WHAT THE TASK ASKS –
Apart from the pictures, every part of the records below gets retyped exactly.

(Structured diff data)
┌──
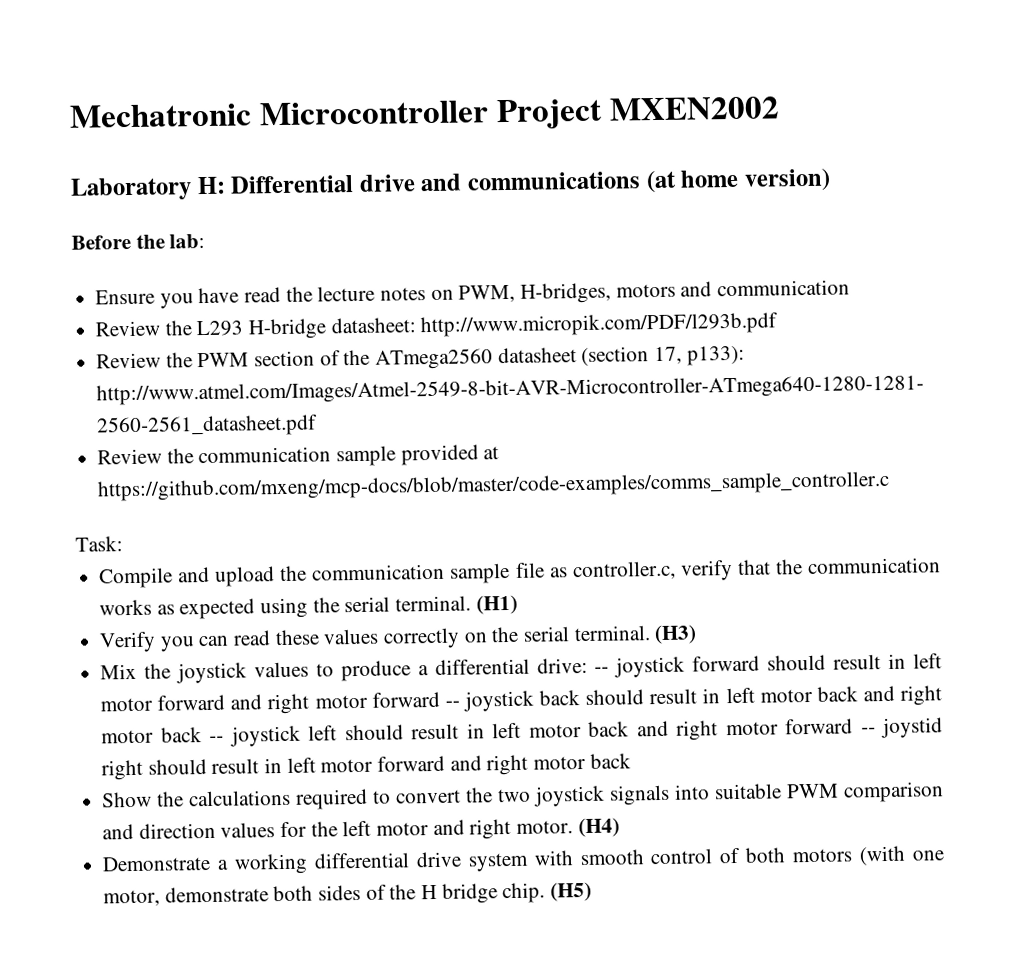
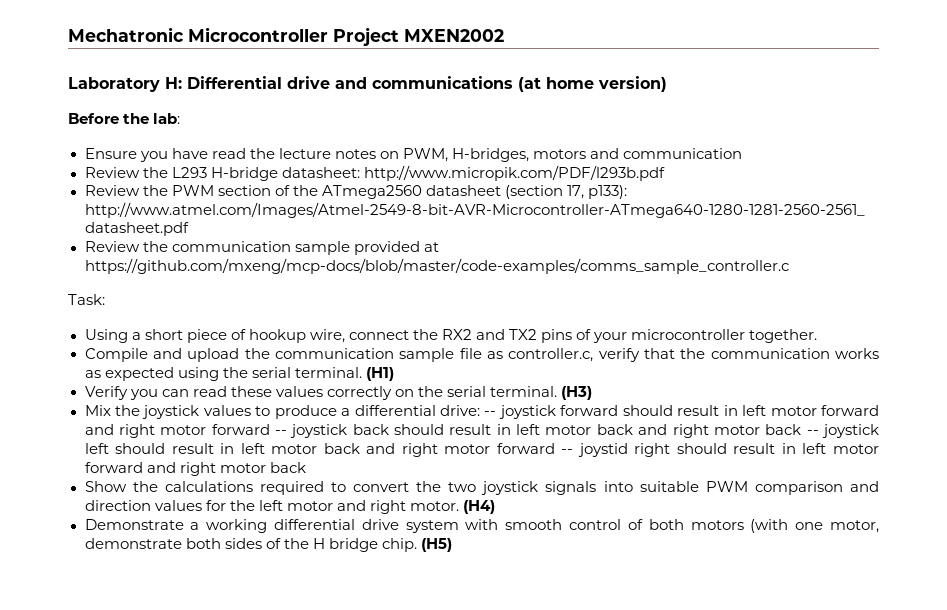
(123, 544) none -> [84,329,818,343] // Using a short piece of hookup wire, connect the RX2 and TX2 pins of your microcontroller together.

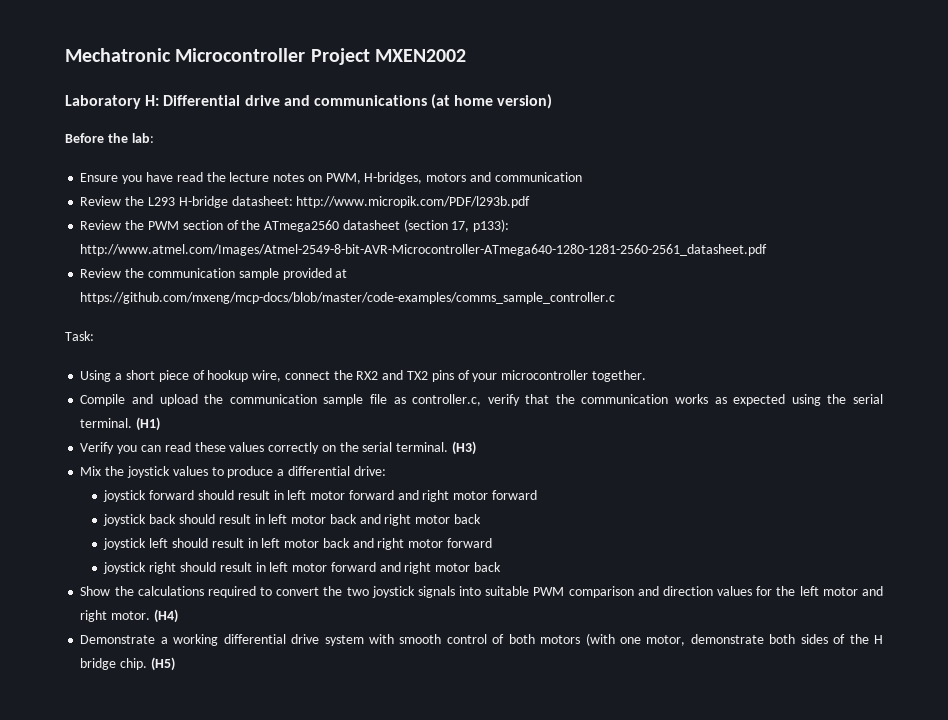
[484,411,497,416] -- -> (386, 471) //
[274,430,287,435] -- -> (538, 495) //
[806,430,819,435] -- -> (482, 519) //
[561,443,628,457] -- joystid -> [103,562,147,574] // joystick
└──
COMPLETED EXERCISE –
(123, 544) none -> [84,329,818,343] // Using a short piece of hookup wire, connect the RX2 and TX2 pins of your microcontroller together.

[484,411,497,416] -- -> (386, 471) //
[274,430,287,435] -- -> (538, 495) //
[806,430,819,435] -- -> (482, 519) //
[561,443,628,457] -- joystid -> [103,562,147,574] // joystick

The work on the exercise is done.